DaveGamble / cJSON

Ultralightweight JSON parser in ANSI C
MIT License
10.73k stars 3.21k forks source link

Clean up the cJSON struct #63

Open FSMaxB opened 7 years ago

FSMaxB commented 7 years ago

Currently theres three ways the cJSON struct can be improved:

  1. Get rid of valueint
  2. Use a union for valuestring and valuedouble
  3. Using good names for the elements

If you don't think this is a good idea, please tell me why.

Let me explain:

Getting rid of valueint

Using a union of valuestring and valuedouble

As an instance of the cJSON struct can only be either a string type or a number type, not both at the same time. Therefore they can be stored at the same place in memory.
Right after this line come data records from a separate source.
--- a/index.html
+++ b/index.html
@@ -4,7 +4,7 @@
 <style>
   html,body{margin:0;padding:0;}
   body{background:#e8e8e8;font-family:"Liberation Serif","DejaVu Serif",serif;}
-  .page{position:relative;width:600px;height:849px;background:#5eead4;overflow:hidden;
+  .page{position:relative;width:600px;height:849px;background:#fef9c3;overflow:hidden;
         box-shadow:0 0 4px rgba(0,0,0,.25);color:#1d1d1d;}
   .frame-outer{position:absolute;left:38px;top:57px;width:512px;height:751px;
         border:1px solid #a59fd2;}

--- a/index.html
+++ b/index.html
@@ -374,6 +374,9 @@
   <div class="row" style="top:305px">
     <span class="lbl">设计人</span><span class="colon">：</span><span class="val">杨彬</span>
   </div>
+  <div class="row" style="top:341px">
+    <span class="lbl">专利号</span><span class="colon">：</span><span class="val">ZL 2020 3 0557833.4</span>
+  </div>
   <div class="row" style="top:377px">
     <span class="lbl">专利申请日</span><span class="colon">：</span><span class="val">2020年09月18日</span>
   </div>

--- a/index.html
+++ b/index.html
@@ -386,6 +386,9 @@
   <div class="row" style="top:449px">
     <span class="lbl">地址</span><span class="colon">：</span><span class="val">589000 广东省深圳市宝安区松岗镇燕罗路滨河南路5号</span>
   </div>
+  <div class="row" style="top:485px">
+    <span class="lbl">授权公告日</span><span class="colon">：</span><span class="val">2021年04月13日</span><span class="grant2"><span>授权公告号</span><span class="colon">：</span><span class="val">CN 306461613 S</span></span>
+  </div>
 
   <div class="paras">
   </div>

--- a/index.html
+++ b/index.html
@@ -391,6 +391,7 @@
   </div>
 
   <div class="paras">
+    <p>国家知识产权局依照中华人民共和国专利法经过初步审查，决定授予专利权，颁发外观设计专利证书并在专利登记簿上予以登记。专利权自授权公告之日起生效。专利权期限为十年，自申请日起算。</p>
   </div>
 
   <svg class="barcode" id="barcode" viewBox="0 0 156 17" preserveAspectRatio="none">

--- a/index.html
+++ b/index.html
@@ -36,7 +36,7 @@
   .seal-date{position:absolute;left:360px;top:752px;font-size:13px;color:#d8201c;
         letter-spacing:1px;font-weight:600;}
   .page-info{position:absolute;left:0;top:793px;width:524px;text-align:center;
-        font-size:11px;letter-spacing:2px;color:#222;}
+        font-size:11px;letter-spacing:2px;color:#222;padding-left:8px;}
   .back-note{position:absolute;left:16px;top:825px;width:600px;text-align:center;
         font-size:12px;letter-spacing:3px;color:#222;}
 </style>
New version of the cJSON struct

typedef struct cJSON
{
    /* next/prev allow you to walk array/object chains. Alternatively, use GetArraySize/GetArrayItem/GetObjectItem */
    struct cJSON *next;
    struct cJSON *previous;
    /* An array or object item will have a child pointer pointing to a chain of the items in the array/object. */
    struct cJSON *child;
    /* The item's name string, if this item is the child of, or is in the list of subitems of an object. */
    char *name;
    union {
        /* The item's string, if type==cJSON_String */
        char *string;
        /* The item's number, if type==cJSON_Number */
        double number;
    }
    /* The type of the item, as above. */
    int type;
} cJSON;
DaveGamble commented 7 years ago

With fairly minimal rework, one could eliminate previous too. It's barely ever read in the library, and when it is, a single temp variable could eliminate it.

FSMaxB commented 7 years ago

Yes, now that I think about it the library only ever uses it as single linked list.
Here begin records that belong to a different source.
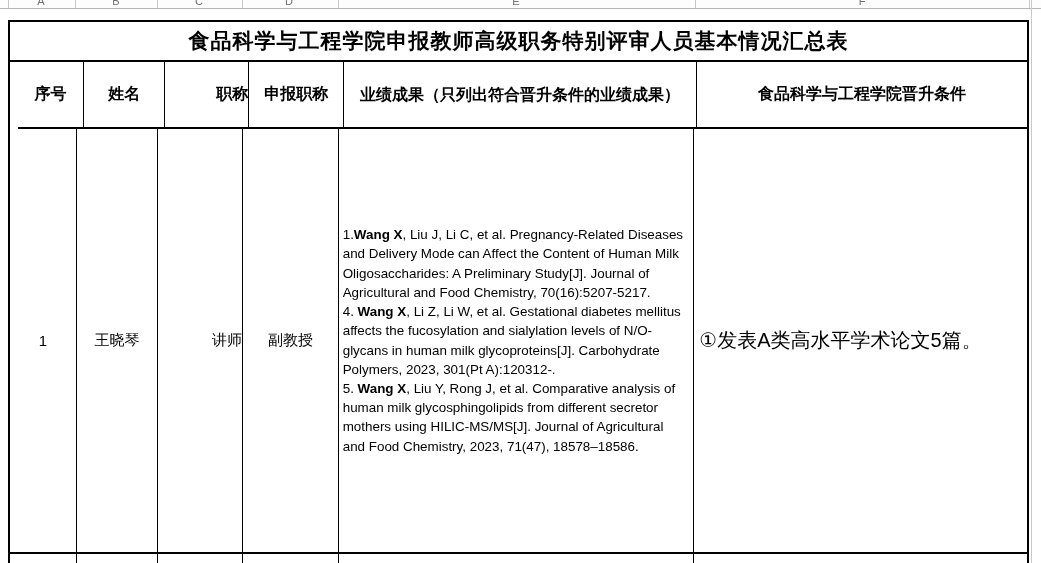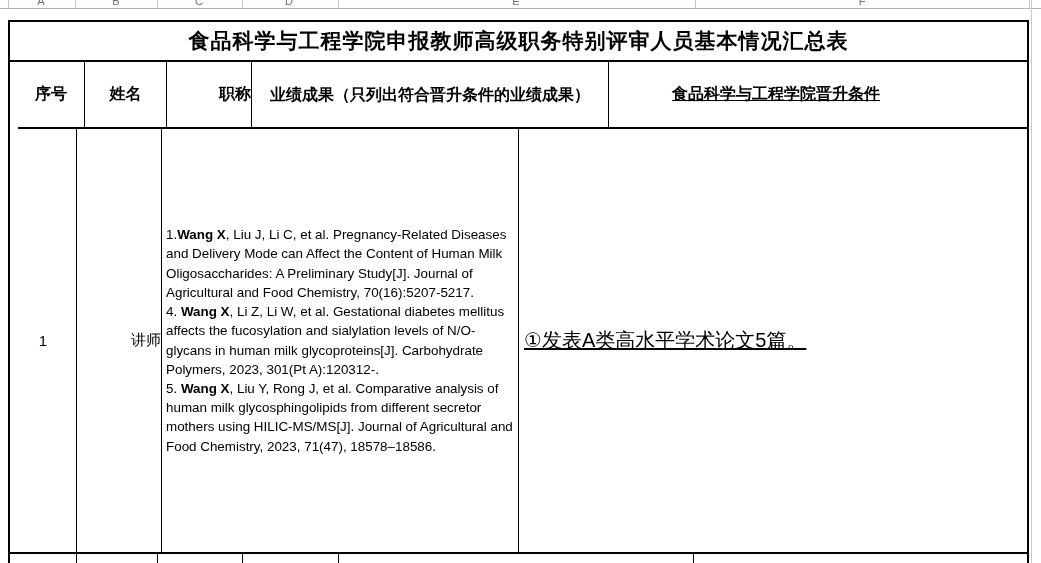--- a/index.html
+++ b/index.html
@@ -121,6 +121,9 @@
       <div class="cell c3">
         <span>职称</span>
       </div>
+      <div class="cell c4">
+        <span>申报职称</span>
+      </div>
       <div class="cell c5">
         <span class="hdr-two-line">
           <span>业绩成果</span>

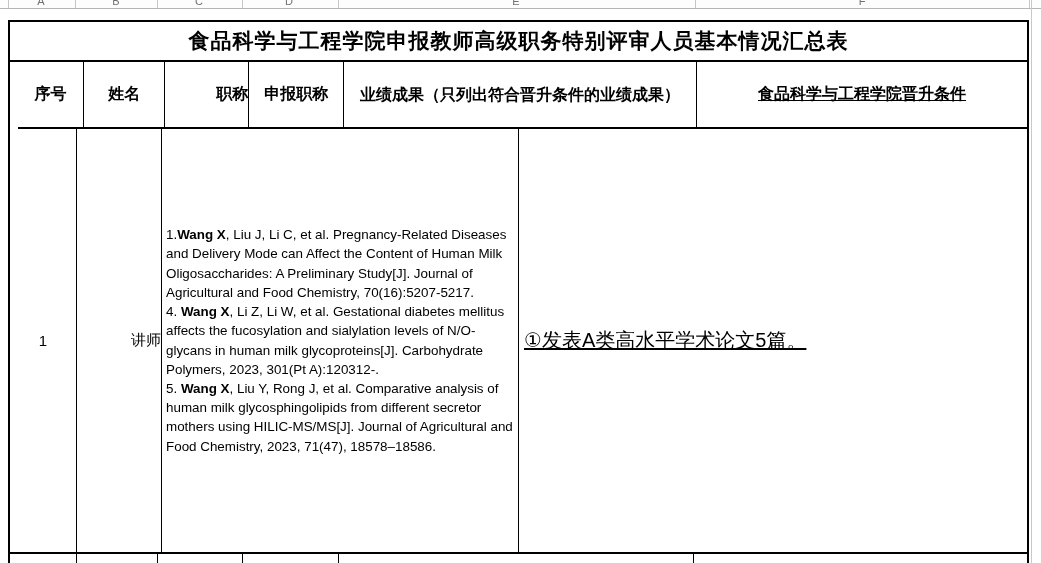--- a/index.html
+++ b/index.html
@@ -63,7 +63,7 @@
     display: flex; align-items: center; justify-content: center;
     text-align: center;
   }
-  .cell:last-child { border-right: none; text-decoration: underline; }
+  .cell:last-child { border-right: none; }
   .c1 { width: 67px; }
   .c2 { width: 82px; }
   .c3 { width: 85px; justify-content: flex-end; }

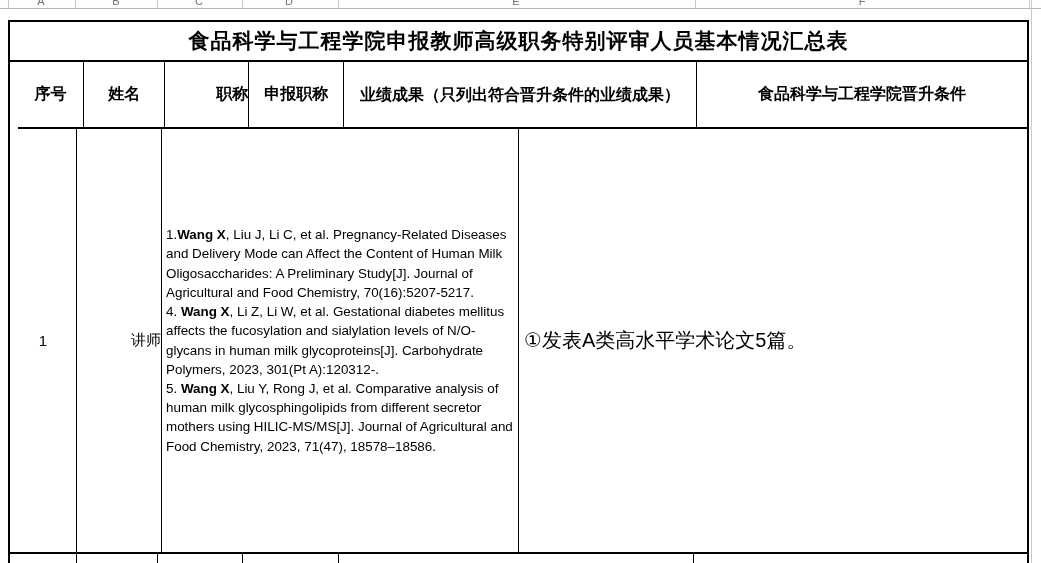--- a/index.html
+++ b/index.html
@@ -139,6 +139,9 @@
       <div class="cell c1 data-cn">
         <span>1</span>
       </div>
+      <div class="cell c2 data-cn">
+        <span>王晓琴</span>
+      </div>
       <div class="cell c3 data-cn">
         <span>讲师</span>
       </div>

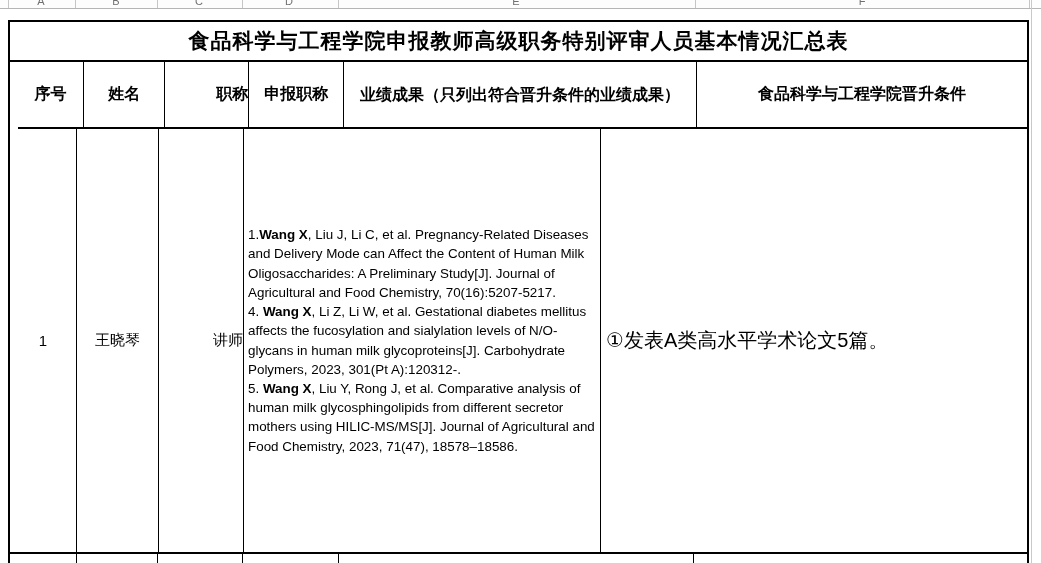--- a/index.html
+++ b/index.html
@@ -145,6 +145,9 @@
       <div class="cell c3 data-cn">
         <span>讲师</span>
       </div>
+      <div class="cell c4 data-cn">
+        <span>副教授</span>
+      </div>
       <div class="cell c5 pub-cell">
         <div class="pub-list" id="pub-list">
             <div class="pub"><span>1.</span><b>Wang X</b><span>, Liu J, Li C, et al. Pregnancy-Related Diseases and Delivery Mode can Affect the Content of Human Milk Oligosaccharides: A Preliminary Study[J]. Journal of Agricultural and Food Chemistry, 70(16):5207-5217.</span></div>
iMobs commented 7 years ago

You might also want to play around with the order of the variables for better struct packing. Depending on the word/pointer size of the system, this could reduce the size of the object.

FSMaxB commented 7 years ago

There are potentially 3 different sizes in the new struct. The size of a pointer, sizeof(int) and sizeof(double). The order I used in the suggested version of the new struct already optimizes that for x86_64 with still being the best version for 32 bit x86. But I haven't considered all the other possible size combinations on other processors.

This would change when removing the previous pointer though.

FSMaxB commented 7 years ago

With previous removed, the following variant has no padding on all architectures I can think of:

typedef struct cJSON
{
    union {
        char *string;
        double number;
    }
    char *name;
    struct cJSON *next;
    struct cJSON *child;
    int type;
} cJSON;
ffontaine commented 7 years ago

I would suggest to give a name to the union such as data or u indeed anonymous structures and unions are a C11 feature.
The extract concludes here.